The other critique is more practical. MCP is still young. Documentation is improving but has gaps. Some reference implementations are incomplete. Tool discovery patterns are still being worked out by the community. If you are building production systems today, expect some rough edges.

The practical bottom line

For solution architects, MCP is becoming table stakes. Expect it to be in enterprise AI RFPs by mid-2026 and to be assumed by late 2026. Start evaluating it now.

For business analysts working on agentic projects, MCP is the layer where many of your future integration conversations will happen.
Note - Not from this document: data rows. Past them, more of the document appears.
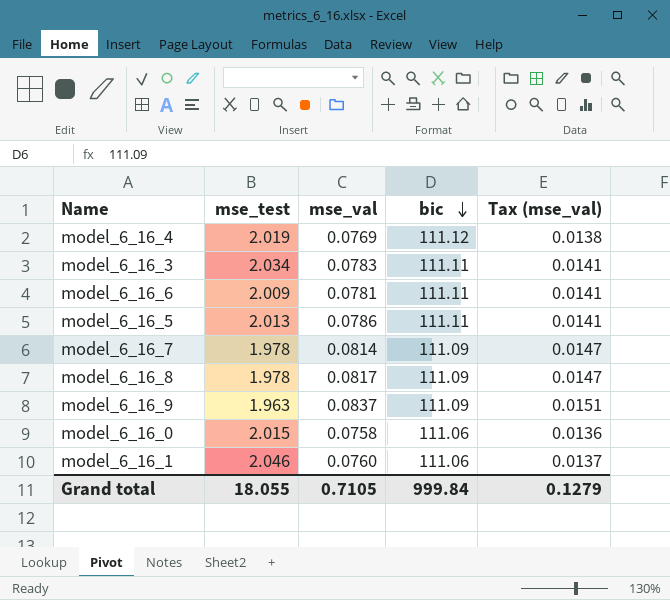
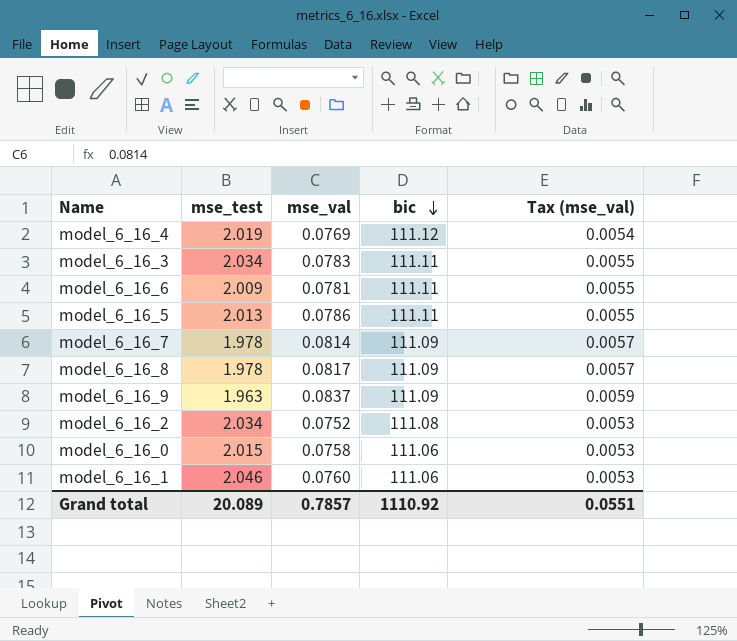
column Tax (mse_val) | formula: [mse_val] * 0.18 -> [mse_val] * 0.07
row model_6_16_2: none -> 2.034 | 0.0752 | 111.08 | 0.0053
Grand total | mse_test: 18.055 -> 20.089
Grand total | mse_val: 0.7105 -> 0.7857
Grand total | bic: 999.84 -> 1110.92
Grand total | Tax (mse_val): 0.1279 -> 0.0551

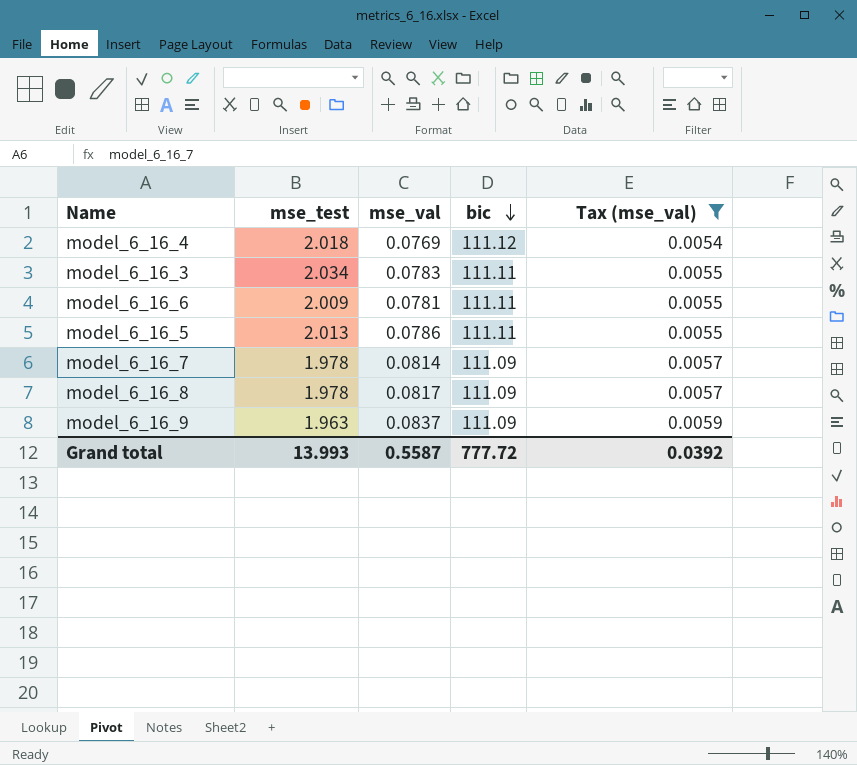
filter: none -> Tax (mse_val) != 0.0053
model_6_16_4 | mse_test: 2.019 -> 2.018
Grand total | mse_test: 20.089 -> 13.993
Grand total | mse_val: 0.7857 -> 0.5587
Grand total | bic: 1110.92 -> 777.72
Grand total | Tax (mse_val): 0.0551 -> 0.0392

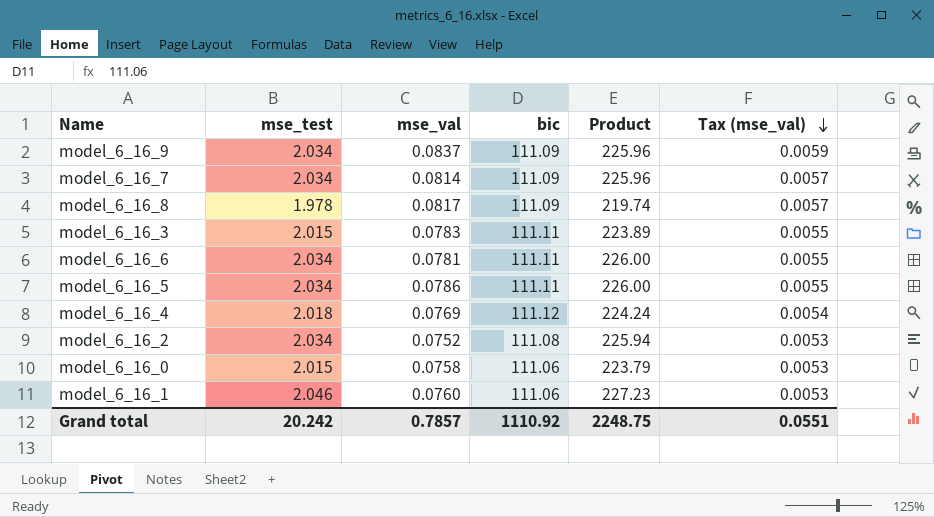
filter: Tax (mse_val) != 0.0053 -> none
row order: bic descending -> Tax (mse_val) descending
column Product | formula: none -> [mse_test] * [bic]
model_6_16_9 | mse_test: 1.963 -> 2.034
model_6_16_7 | mse_test: 1.978 -> 2.034
model_6_16_3 | mse_test: 2.034 -> 2.015
model_6_16_6 | mse_test: 2.009 -> 2.034
model_6_16_5 | mse_test: 2.013 -> 2.034
Grand total | mse_test: 13.993 -> 20.242
Grand total | mse_val: 0.5587 -> 0.7857
Grand total | bic: 777.72 -> 1110.92
Grand total | Tax (mse_val): 0.0392 -> 0.0551

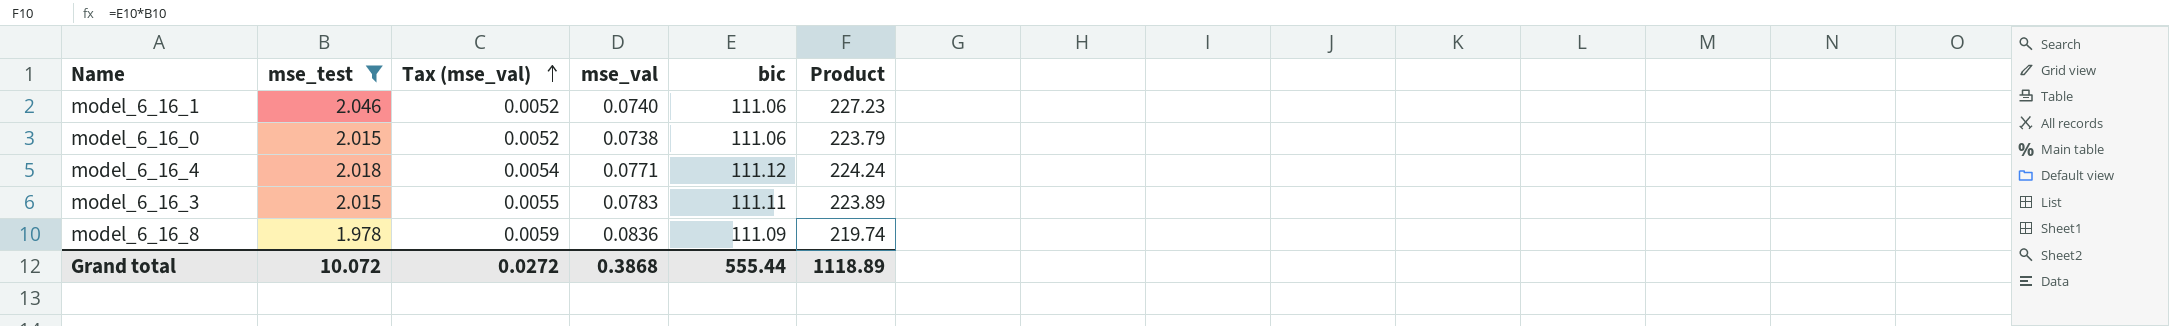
filter: none -> mse_test != 2.034
row order: Tax (mse_val) descending -> Tax (mse_val) ascending
column Tax (mse_val) | position: 6 -> 3
model_6_16_1 | Tax (mse_val): 0.0053 -> 0.0052
model_6_16_1 | mse_val: 0.0760 -> 0.0740
model_6_16_0 | Tax (mse_val): 0.0053 -> 0.0052
model_6_16_0 | mse_val: 0.0758 -> 0.0738
model_6_16_4 | mse_val: 0.0769 -> 0.0771
model_6_16_8 | Tax (mse_val): 0.0057 -> 0.0059
model_6_16_8 | mse_val: 0.0817 -> 0.0836
Grand total | mse_test: 20.242 -> 10.072
Grand total | Tax (mse_val): 0.0551 -> 0.0272
Grand total | mse_val: 0.7857 -> 0.3868
Grand total | bic: 1110.92 -> 555.44
Grand total | Product: 2248.75 -> 1118.89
You do not need to write the code, but understanding what an MCP server does and what it exposes will shape the requirements you gather.

For IT leadership, MCP is a governance question as much as a technology question. Which MCP servers are approved? What data can they access? What auditing is in place? These are the conversations to have before you have dozens of them running in production and no one knows exactly what they can reach.

The protocol itself is dry and technical. What it enables is not. MCP is the plumbing that will let the agentic AI era actually work inside enterprises, and the teams that understand it first will have a meaningful head start on everyone else.